What the Ashley Madison hack could mean for national security

The release of information stolen from Ashley Madison, a site devoted to helping married individuals cheat on their spouses, could harm many people. But there is one group in particular — members of the military — that might suffer more than their civilian counterparts if they’re implicated by the data dump.
An estimated 32 million Ashley Madison users were affected by the company’s hacking. Their email addresses, partial credit card information, and IP addresses were revealed over the weekend. For most people, the release of this data could be a problem. But for military members, being outed as adulterers could ruin their lives.
The Uniform Code of Military Justice is explicit about its stance on cheaters: they should be punished. Adultery itself rarely leads to a court-martial, but the charge is often added to other accusations against a serviceperson to increase their punishment, and could lead to much more severe disciplinary actions.
How severe? Well, adulterers could be punished with a year in confinement and a dishonorable discharge, which would lead them to lose all veteran benefits. Some, like former President George W. Bush, have advised against taking all adulterers to the court-martial. But still, the rule remains a part of the UCMJ.
It’s possible that many of the military email addresses used to sign up for Ashley Madison were fake. The company didn’t verify all account information, and someone might have used a fake email address to avoid a spouse’s ire, although that seems like a bit of a stretch. But given the other information available — including location data and the last four digits of customers’ credit cards — it doesn’t seem hard to identify personnel.
And this isn’t just a problem for the members of the military themselves. If the data wasn’t made public and was instead used for the hackers’ personal gain, holding this information over the head of someone in the military could have led to blackmail. That’s one of the main fears of any major security breach.
Just look at the breach at Anthem, the nation’s second-largest health insurer. One of the primary concerns was that whoever hacked the company had access to data that could inform phishing attacks against the military or government. (Anthem later said the hackers receiving such information was highly unlikely.)
Imagine if someone combined information from the two sources. You know who someone is, where they live, and that they joined a site to help them cheat. Would it really be that hard to come up with a phishing attack, or a compelling bit of blackmail, which could lead that person to making some kind of mistake?
Then there is the “potential for an attacker to reuse the stolen credentials on other Internet services or even government systems,” says Marcus J. Carey, chief technical officer of vThreat, a company that facilitates network attack simulations for enterprise networks. Should the AM data be used to eventually gain access to popular social networks, it could lead to a more long-term security threat to national security — leading military or federal workers to lose clearances, according to Carey.

“Something like Facebook or Twitter could be used to send people to malicious sites. Other federal employees would trust links from other people they know and follow online. Huge phishing potential for federal and military personnel,” Carey told me.

It’s easy to make jokes about Ashley Madison users deserving to be revealed, or how the company might pivot to become a dating service for recent divorcées (Zing!). But underneath that dubious moral posturing lies a serious warning about how stolen data from any large website could be more dangerous than you’d think.

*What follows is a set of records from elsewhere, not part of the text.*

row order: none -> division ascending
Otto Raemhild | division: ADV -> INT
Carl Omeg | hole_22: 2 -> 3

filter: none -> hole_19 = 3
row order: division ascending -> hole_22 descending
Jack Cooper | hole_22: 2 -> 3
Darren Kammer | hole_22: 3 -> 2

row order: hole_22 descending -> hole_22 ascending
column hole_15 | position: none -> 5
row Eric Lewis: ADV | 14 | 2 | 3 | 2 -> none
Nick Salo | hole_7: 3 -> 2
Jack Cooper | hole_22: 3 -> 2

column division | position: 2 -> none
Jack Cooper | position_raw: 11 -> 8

Still, it’s hard not to ask one facetious question: Why would people with so much to lose attach their Ashley Madison accounts to their work email? Carey can answer that, too.
“There is a popular saying in the cybersecurity world,” he says. “There is no patch for stupid. People are always the weakest link.”

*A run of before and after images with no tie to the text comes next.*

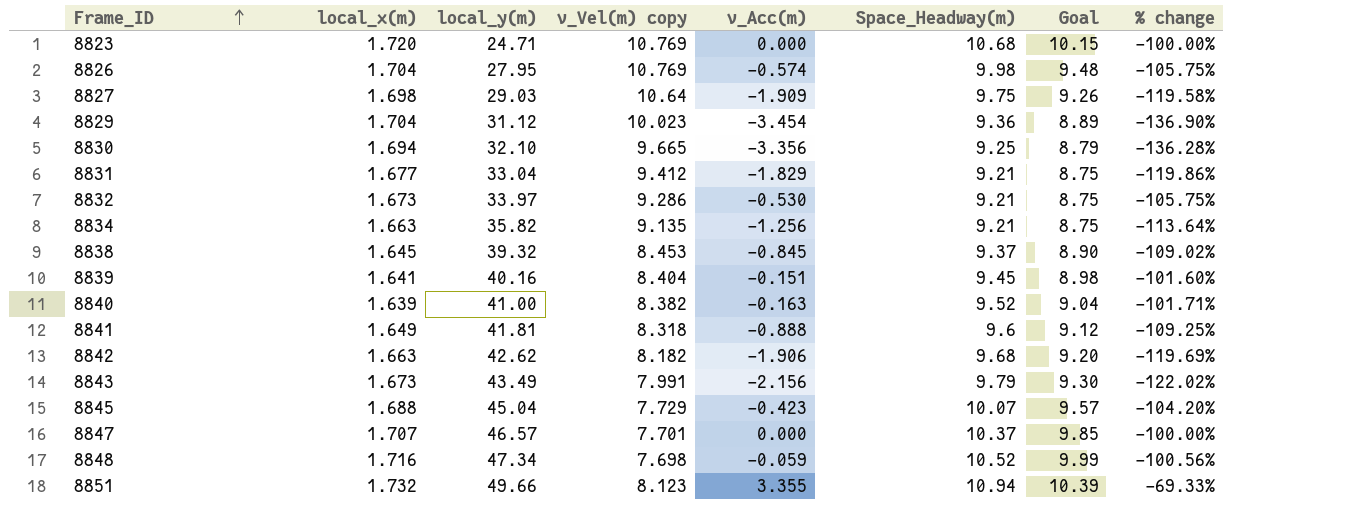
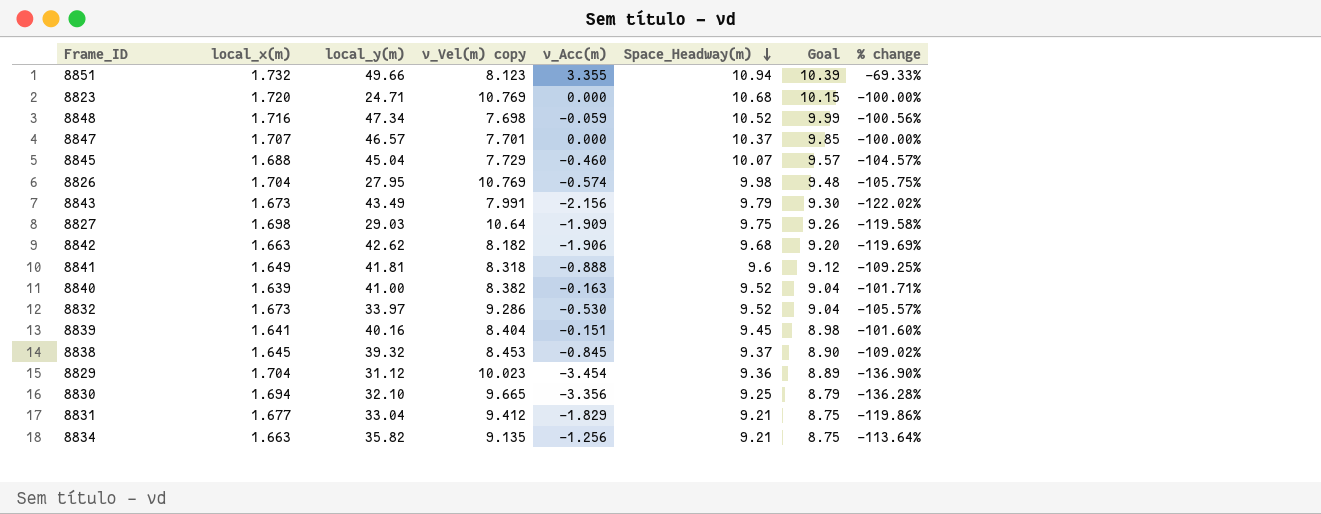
row order: Frame_ID ascending -> Space_Headway(m) descending
8845 | v_Acc(m): -0.423 -> -0.460
8845 | % change: -104.20% -> -104.57%
8832 | Space_Headway(m): 9.21 -> 9.52
8832 | Goal: 8.75 -> 9.04
8832 | % change: -105.75% -> -105.57%

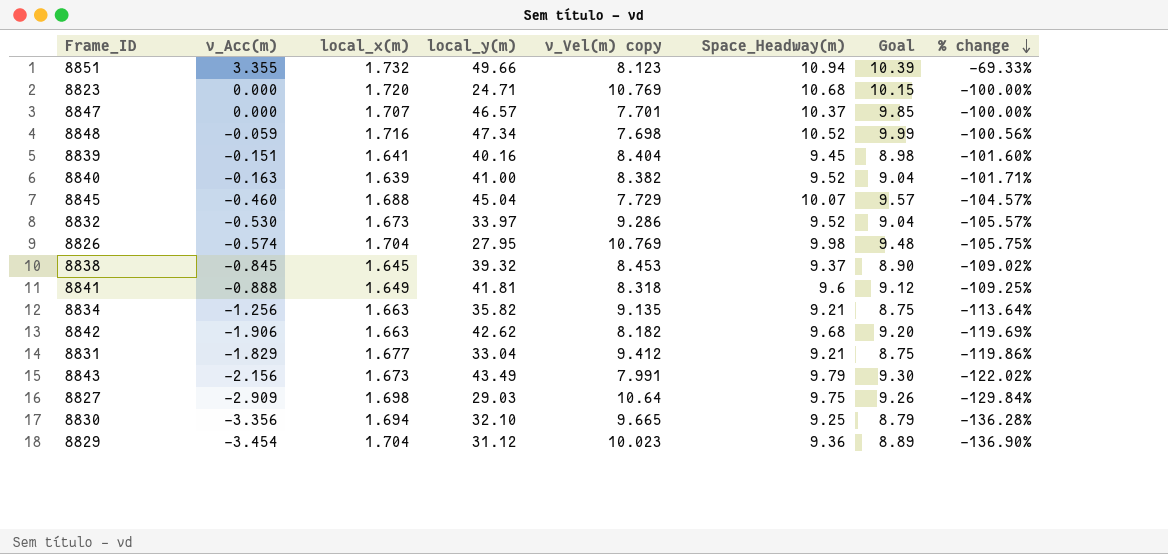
row order: Space_Headway(m) descending -> % change descending
column v_Acc(m) | position: 5 -> 2
8827 | v_Acc(m): -1.909 -> -2.909
8827 | % change: -119.58% -> -129.84%

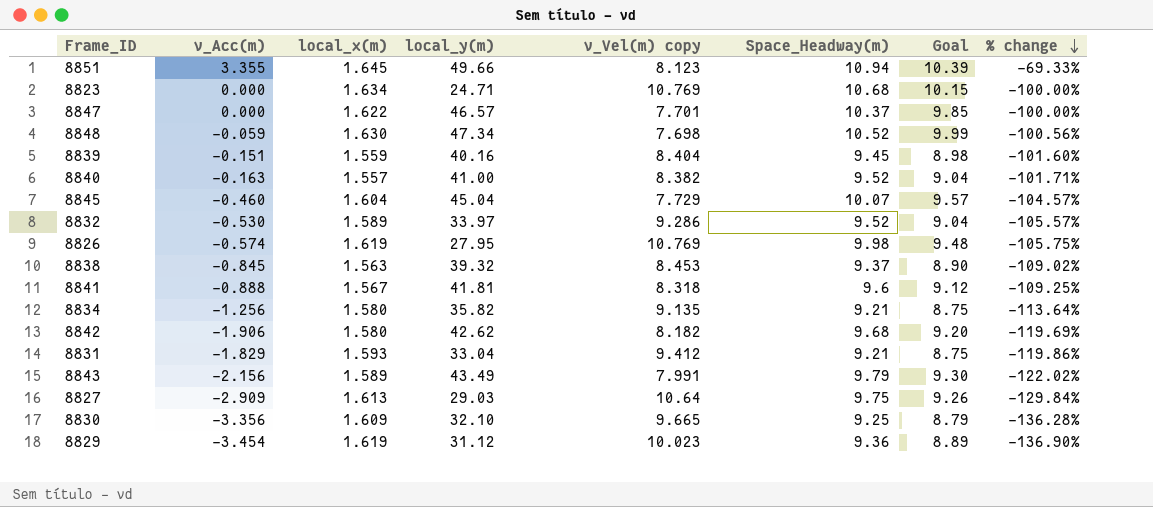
8851 | local_x(m): 1.732 -> 1.645
8823 | local_x(m): 1.720 -> 1.634
8847 | local_x(m): 1.707 -> 1.622
8848 | local_x(m): 1.716 -> 1.630
8839 | local_x(m): 1.641 -> 1.559
8840 | local_x(m): 1.639 -> 1.557
8845 | local_x(m): 1.688 -> 1.604
8832 | local_x(m): 1.673 -> 1.589
8826 | local_x(m): 1.704 -> 1.619
8838 | local_x(m): 1.645 -> 1.563
8841 | local_x(m): 1.649 -> 1.567
8834 | local_x(m): 1.663 -> 1.580
8842 | local_x(m): 1.663 -> 1.580
8831 | local_x(m): 1.677 -> 1.593
8843 | local_x(m): 1.673 -> 1.589
8827 | local_x(m): 1.698 -> 1.613
8830 | local_x(m): 1.694 -> 1.609
8829 | local_x(m): 1.704 -> 1.619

Carey’s point about people being the weakest link in any security system might be troublesome for another reason: the potential that anyone affected by this hack used the same password across multiple sites. (Microsoft researchers said in 2014 that many people are unable to remember long, unique, complex passwords, so they often repeat them across multiple sites or use less-secure options.)

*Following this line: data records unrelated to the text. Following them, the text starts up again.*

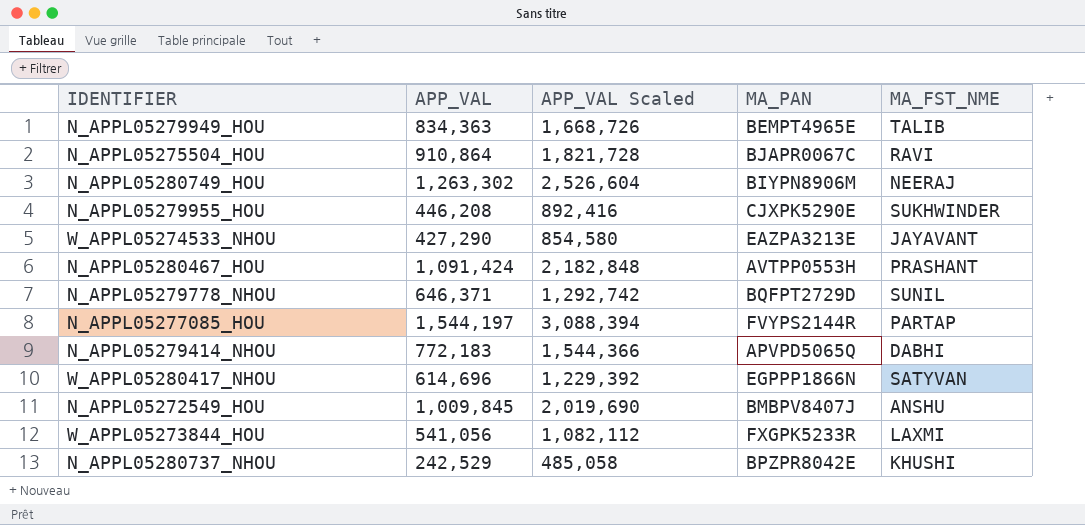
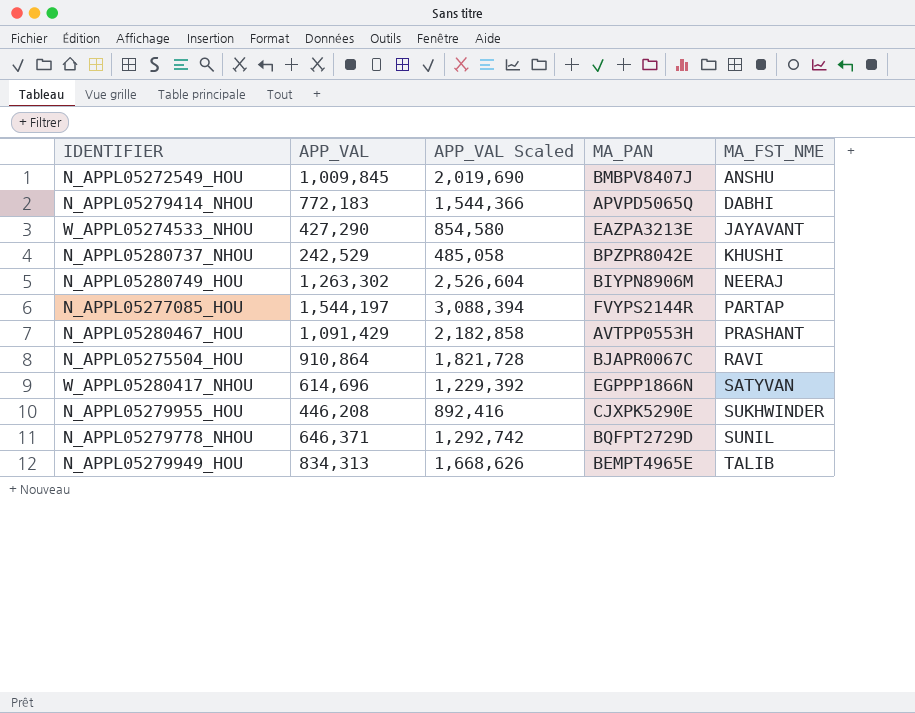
row order: none -> MA_FST_NME ascending
row W_APPL05273844_HOU: 541,056 | 1,082,112 | FXGPK5233R | LAXMI -> none
N_APPL05280467_HOU | APP_VAL: 1,091,424 -> 1,091,429
N_APPL05280467_HOU | APP_VAL Scaled: 2,182,848 -> 2,182,858
N_APPL05279949_HOU | APP_VAL: 834,363 -> 834,313
N_APPL05279949_HOU | APP_VAL Scaled: 1,668,726 -> 1,668,626

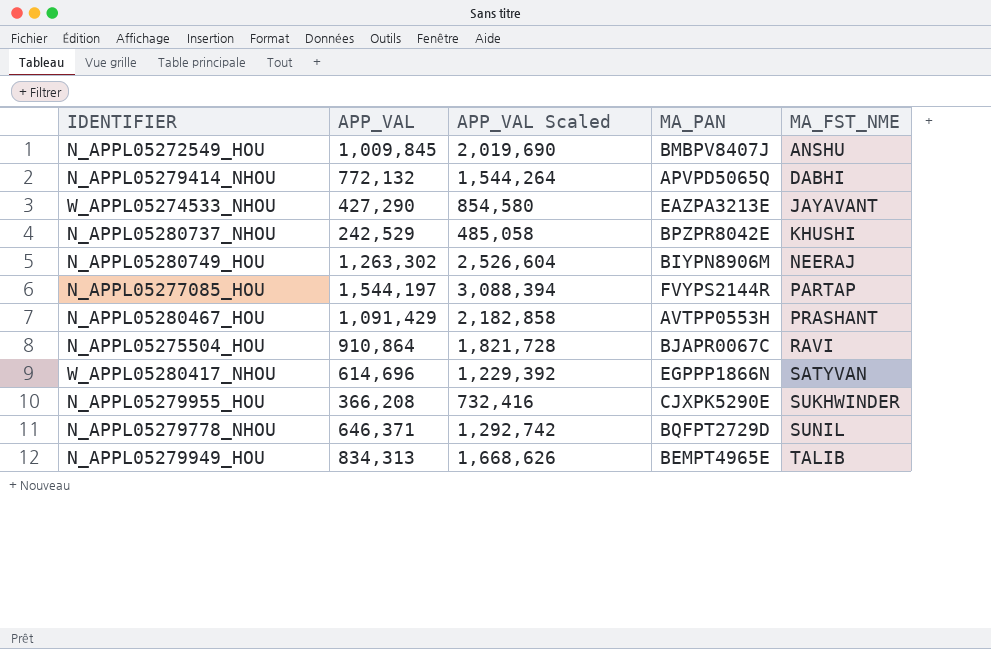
N_APPL05279414_NHOU | APP_VAL: 772,183 -> 772,132
N_APPL05279414_NHOU | APP_VAL Scaled: 1,544,366 -> 1,544,264
N_APPL05279955_HOU | APP_VAL: 446,208 -> 366,208
N_APPL05279955_HOU | APP_VAL Scaled: 892,416 -> 732,416

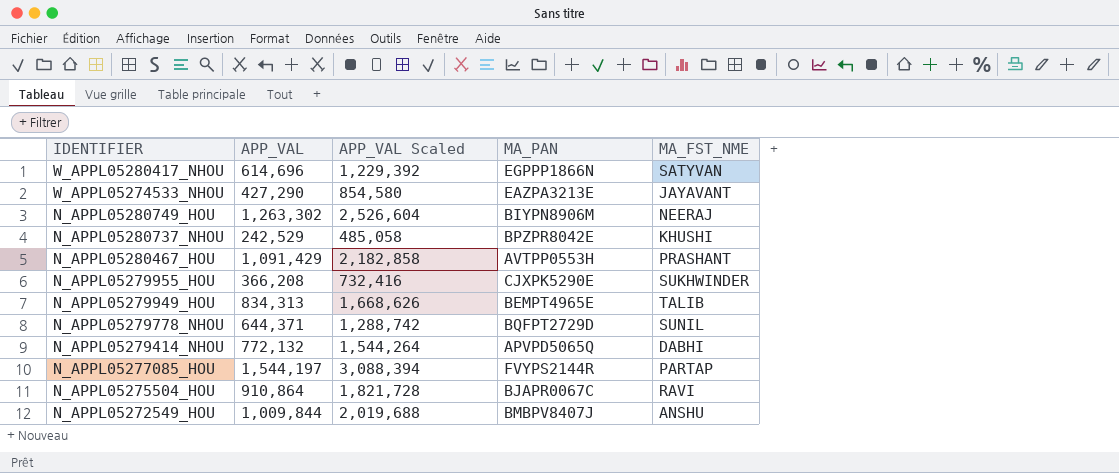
row order: MA_FST_NME ascending -> IDENTIFIER descending
N_APPL05279778_NHOU | APP_VAL: 646,371 -> 644,371
N_APPL05279778_NHOU | APP_VAL Scaled: 1,292,742 -> 1,288,742
N_APPL05272549_HOU | APP_VAL: 1,009,845 -> 1,009,844
N_APPL05272549_HOU | APP_VAL Scaled: 2,019,690 -> 2,019,688

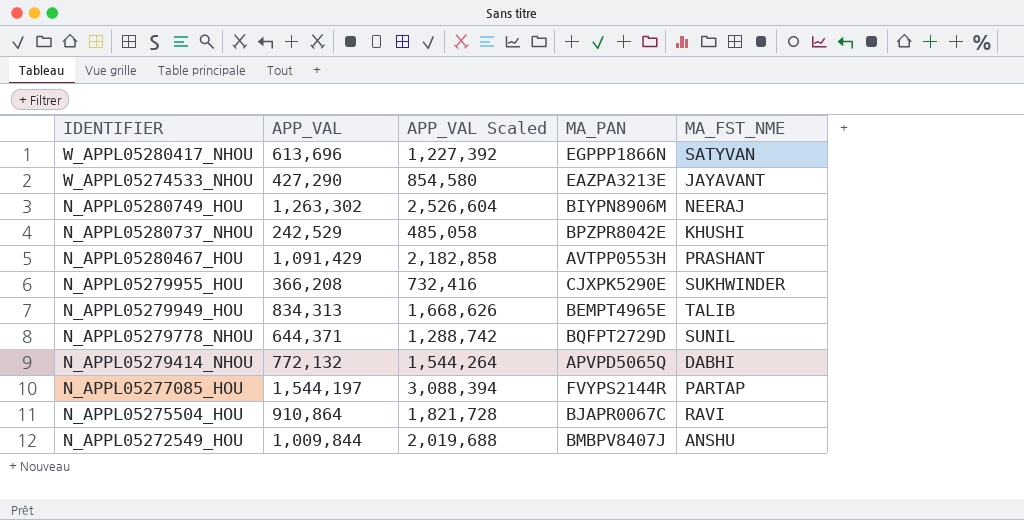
W_APPL05280417_NHOU | APP_VAL: 614,696 -> 613,696
W_APPL05280417_NHOU | APP_VAL Scaled: 1,229,392 -> 1,227,392

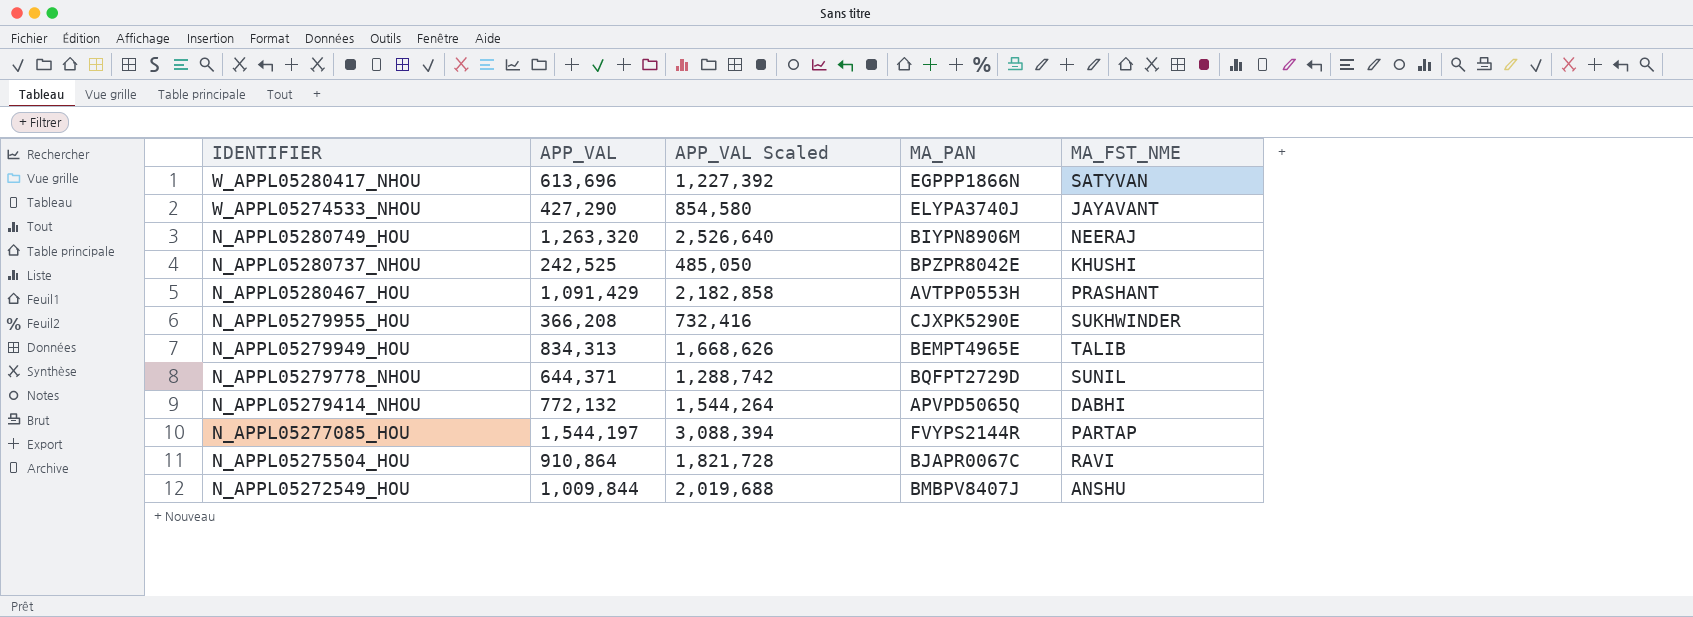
W_APPL05274533_NHOU | MA_PAN: EAZPA3213E -> ELYPA3740J
N_APPL05280749_HOU | APP_VAL: 1,263,302 -> 1,263,320
N_APPL05280749_HOU | APP_VAL Scaled: 2,526,604 -> 2,526,640
N_APPL05280737_NHOU | APP_VAL: 242,529 -> 242,525
N_APPL05280737_NHOU | APP_VAL Scaled: 485,058 -> 485,050

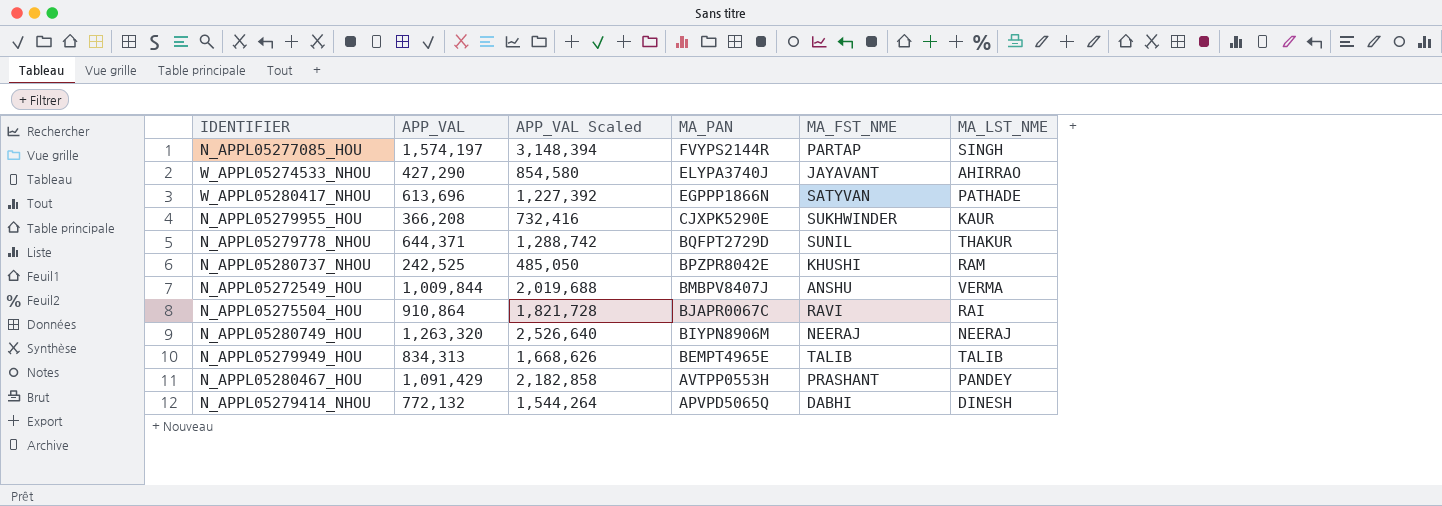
row order: IDENTIFIER descending -> MA_PAN descending
column MA_LST_NME | position: none -> 6
N_APPL05277085_HOU | APP_VAL: 1,544,197 -> 1,574,197
N_APPL05277085_HOU | APP_VAL Scaled: 3,088,394 -> 3,148,394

This might not be a huge concern, since Ashley Madison did use a decent encryption for passwords, as Quartz points out. Yet, dedicating all efforts to crack a particular account’s encryption is very possible. And depending on the person and the nature of their private online discussions, that could mean a lot of sensitive information could eventually slip into the wrong hands.
“When the OPM hack of government employees’ data occurred so close to the Ashley Madison hack pundits were quick to point out the possibility of applying big data analytics to a combined data set,” security industry analyst Richard Stiennon told Gigaom. “Now that the data has been dumped, it would be trivial to match up the records from OPM with anyone who works in government or has a security clearance and was also foolish enough to use their real name and email address on Ashley Madison.
“Of course journalists and researchers are all busy doing this today so those victims already have a problem,” he adds.
That’s more than a bit scary — not to mention that it may also increase the odds that hackers will attempt to use blackmail as a tactic to get what they want, according to Stiennon.
But there is one potential upside: Perhaps now people will take their privacy a little more seriously.
Ashley Madison’s breach is “Going to have a big impact on this sort of behavior in the future,” Stiennon said. “That is the upside of breaches. Nobody takes security seriously until they have been personally impacted.” Maybe now some of the country’s most valuable targets will be just a little bit more cautious.